This project is a 35-unit mix-use housing project in the heart of one of the first large-scale housing developments in Detroit in over 65 years, since Mies van der Rohe’s Lafayette Park. The project is one of four anchor buildings that form a quartet that adds density while valuing the city’s architectural past. The project stitches into the existing street fabric and serves as a bridge between downtown and midtown, and bringing much-needed housing to the city.
The building ranges from three to six stories, referencing not only the variety of different types of buildings in nearby downtown, but also the proximity to single family, residential adjacencies.

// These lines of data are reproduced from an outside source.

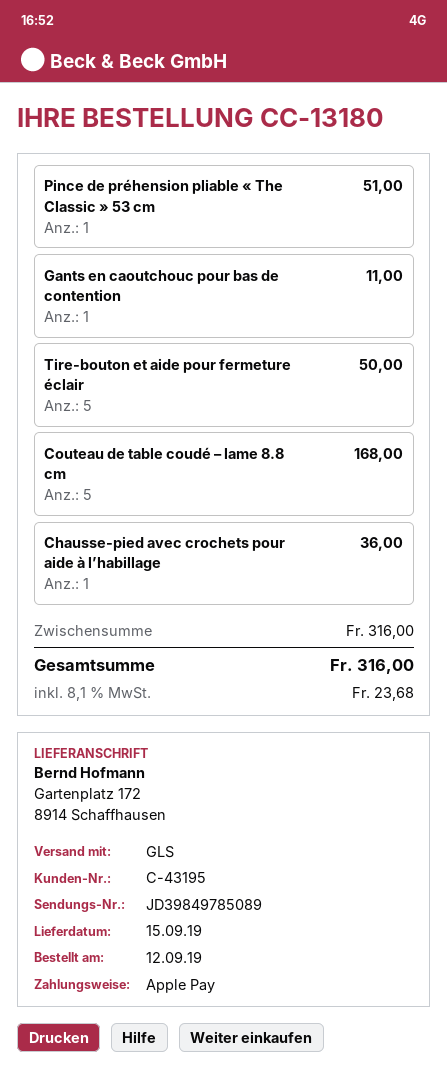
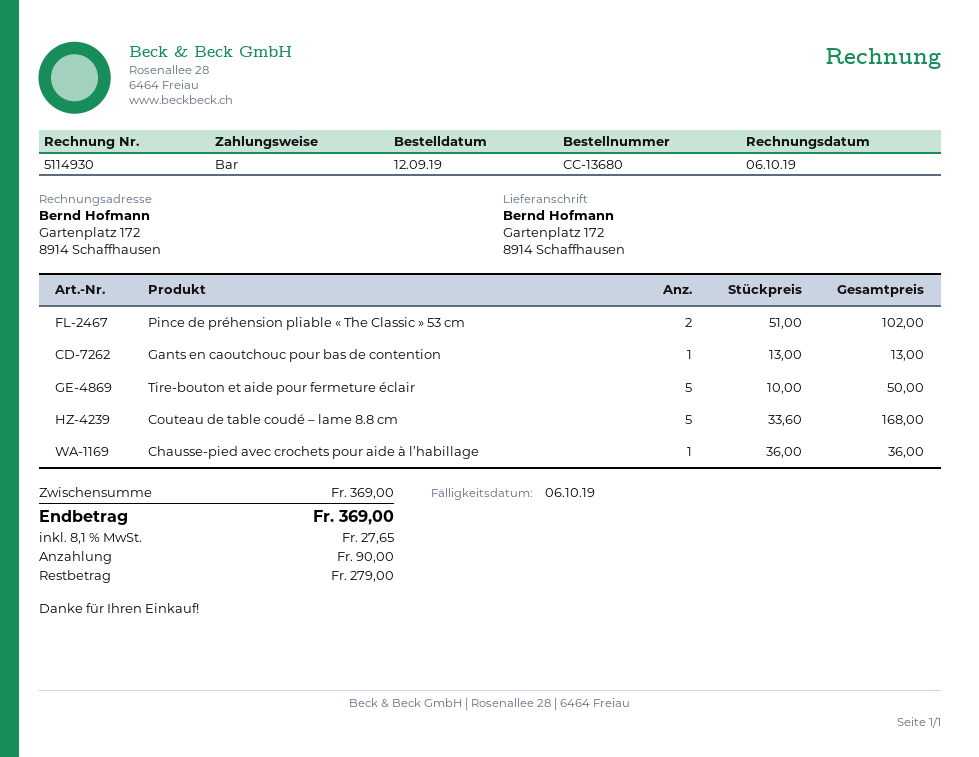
order number: CC-13180 -> CC-13680
payment method: Apple Pay -> cash
Pince de préhension pliable « The Classic » 53 cm: 1 for 51.00 -> 2 for 102.00
Gants en caoutchouc pour bas de contention: 1 for 11.00 -> 1 for 13.00
subtotal: 316.00 -> 369.00
tax: 8.1% = 23.68 -> 8.1% = 27.65
total: 316.00 -> 369.00

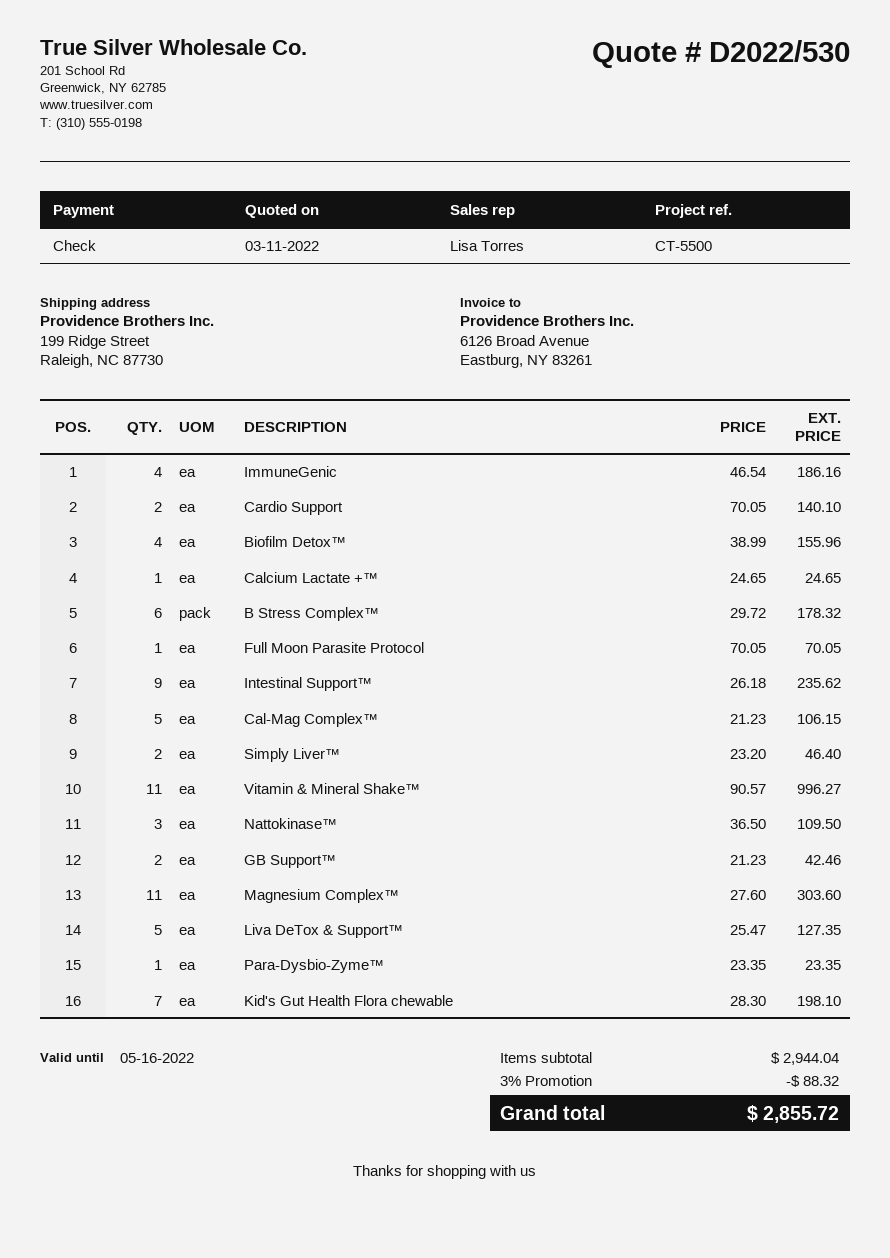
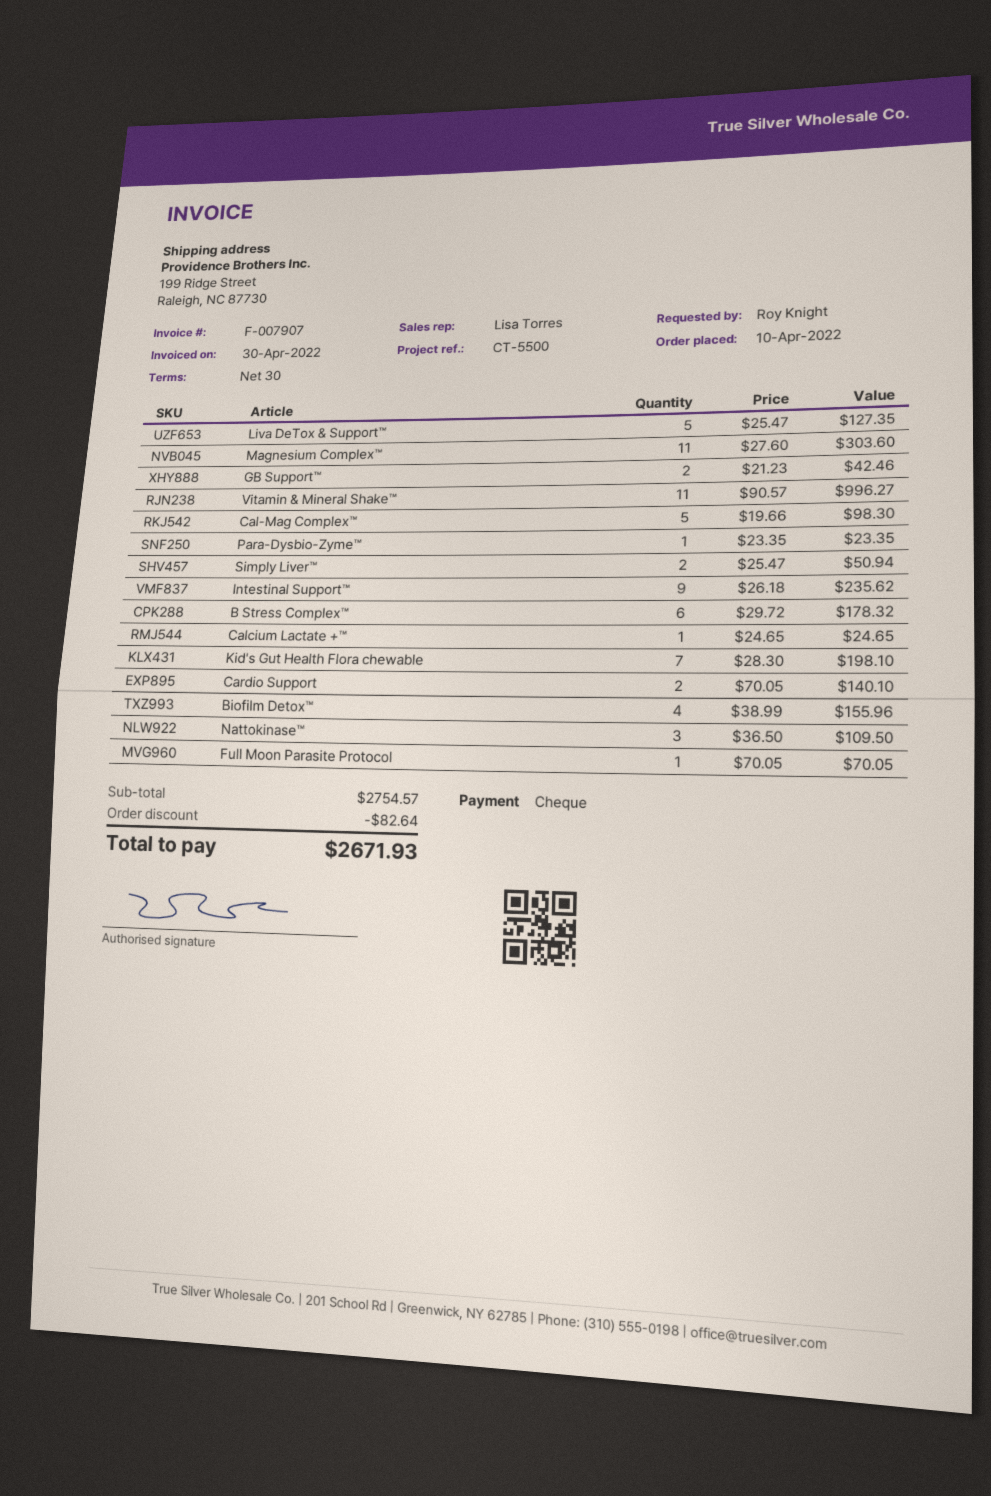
ImmuneGenic: 4 x 46.54 = 186.16 -> none
Cal-Mag Complex™: 5 x 21.23 = 106.15 -> 5 x 19.66 = 98.30
Simply Liver™: 2 x 23.20 = 46.40 -> 2 x 25.47 = 50.94
subtotal: 2944.04 -> 2754.57
discount: 88.32 -> 82.64
total: 2855.72 -> 2671.93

Inspired by Detroit’s urban palette, this project is wrapped in a rhythm of thin vertical boards of western red cedar and floor to-ceiling windows that bring texture and openness to the ground-floor retail. Playing with horizontals and verticals, the façade is expressed as a series of horizontal bands at each floor level that are reinforced by a metal coping detail at each floor level.
Moving up into the units, there’s a mix of studios, one bedrooms, and two bedrooms. An important feature that brings openness and light to the interiors, is floor to ceiling glazing, and nine and a half foot ceiling. Another strategy used to maximize the space, was to push the bathrooms and kitchens against the corridor wall, as a way to open up the living rooms, bedrooms and main living spaces to solar exposure along the outside wall. On the third floor is a shared roof deck for residents, oriented across from the historic mansion offering views of the surrounding area.
While the neighborhood and its challenges are unique to Detroit, this project intends to be a model for revitalizing an urban district and can be a case study for forging paths for neighborhood growth, restoring urban fabric after decades of decline and integrating landscape and public spaces – a sign of hope for the future of the city.